9. Naar aanleiding van het verhandelde ter zitting merkt de rechtbank nog op dat verweerder heeft toegezegd handhavend te zullen optreden indien na een nieuwe meting mocht worden vastgesteld dat de nieuw aangelegde paardrijbak toch buiten het bouwvak zou zijn aangelegd.
10. Ten slotte heeft verweerder in het verweerschrift opgenomen dat er tot op heden geen ontoelaatbare stof-, stank-, geluids- en trillingoverlast is vastgesteld. De rechtbank heeft geen aanleiding hieraan te twijfelen en voegt hieraan toe dat eisers wel hebben gesteld dat er sprake is van stof dat zich zou verspreiden binnen de buurt maar dit op geen enkele wijze hebben onderbouwd.
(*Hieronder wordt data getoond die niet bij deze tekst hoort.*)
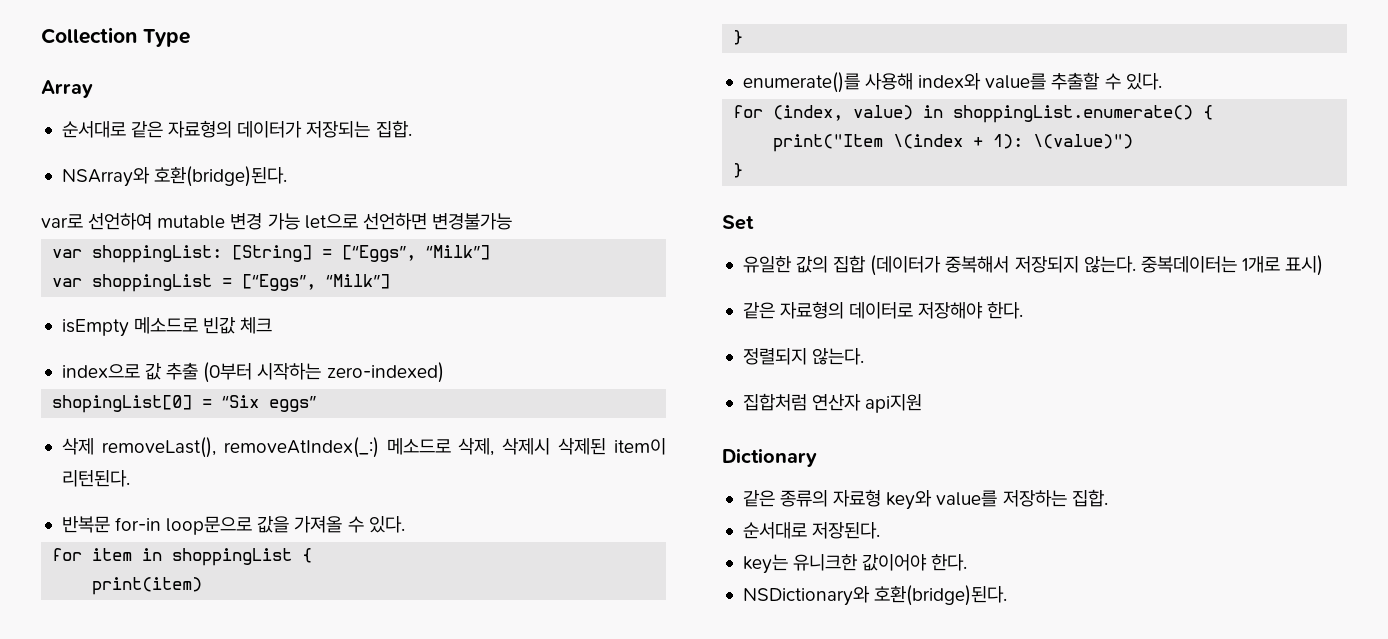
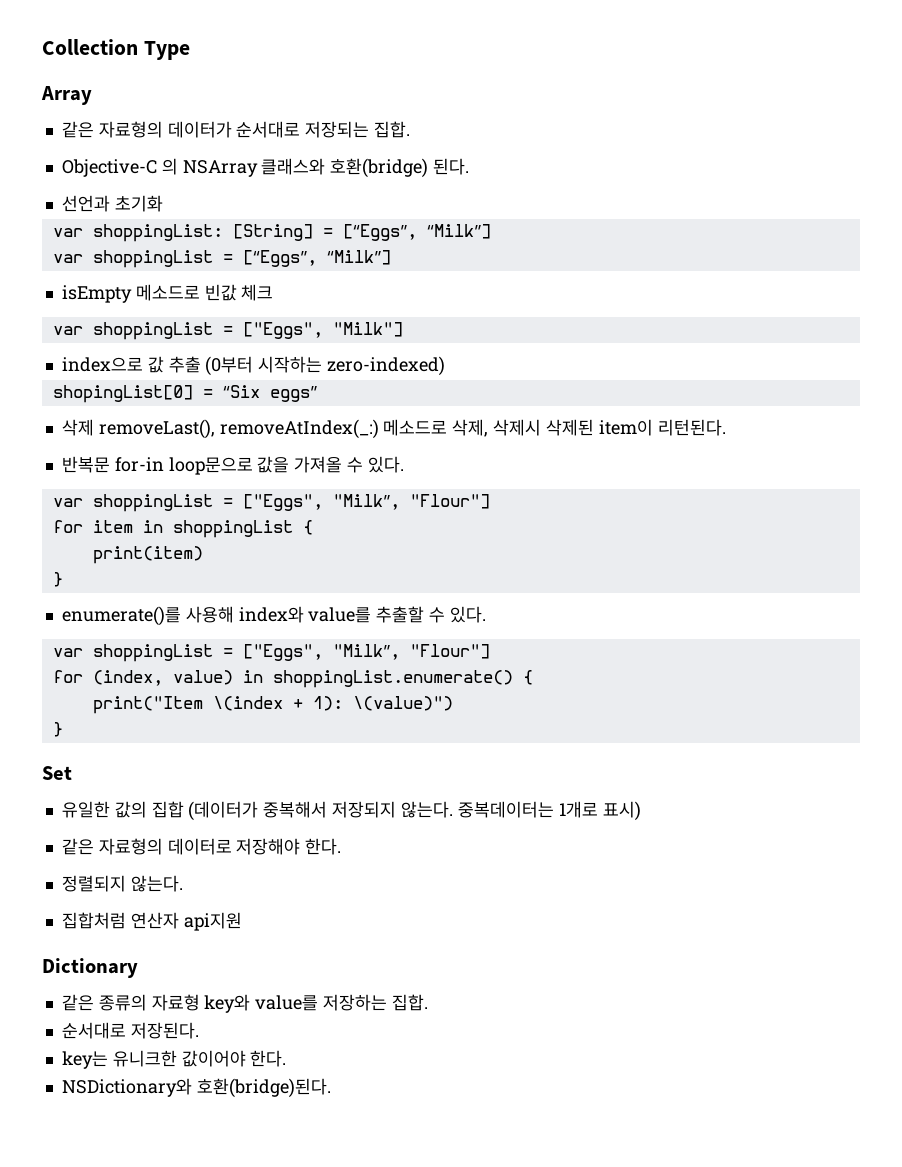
[61,121,126,138] 순서대로 -> (92, 95) none
(303, 129) none -> [236,121,301,138] 순서대로
[61,166,288,187] [41,213,512,230] NSArray와 호환(bridge)된다. // var로 선언하여 mutable 변경 가능 let으로 선언하면 변경불가능 -> [61,158,470,178] [61,195,163,212] Objective-C 의 NSArray 클래스와 호환(bridge) 된다. // 선언과 초기화
(273, 325) none -> [52,322,403,340] // var shoppingList = ["Eggs", "Milk"]
(405, 524) none -> [52,494,490,512] // var shoppingList = ["Eggs", "Milk”, "Flour"]
(1162, 81) none -> [52,644,490,662] // var shoppingList = ["Eggs", "Milk”, "Flour"]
Overigens heeft verweerder reeds toegezegd dat indien hier in de toekomst mogelijk wel sprake van zou zijn, daartegen op grond van het Activiteitenbesluit kan worden opgetreden door middel van het opleggen van maatwerkvoorschriften en passende handhavingsmaatregelen. De rechtbank heeft geen aanleiding gevonden dat verweerder zich aan deze toezegging niet zal houden.
11. Het bestreden besluit dient derhalve in stand te worden gelaten. Het beroep is daarom ongegrond.
12. Voor een proceskostenveroordeling bestaat geen aanleiding.

Beslissing

De rechtbank verklaart het beroep ongegrond.
Deze uitspraak is gedaan door mr. W.R.H. Lutjes, rechter, in aanwezigheid van C. Kuiper, als griffier. De beslissing is in het openbaar uitgesproken op
griffier rechter
Afschrift verzonden aan partijen op:

Rechtsmiddel

Tegen deze uitspraak kan binnen zes weken na de dag van verzending daarvan hoger beroep worden ingesteld bij de Afdeling bestuursrechtspraak van de Raad van State. Als hoger beroep is ingesteld, kan bij de voorzieningenrechter van de hogerberoepsrechter worden verzocht om het treffen van een voorlopige voorziening of om het opheffen of wijzigen van een bij deze uitspraak getroffen voorlopige voorziening.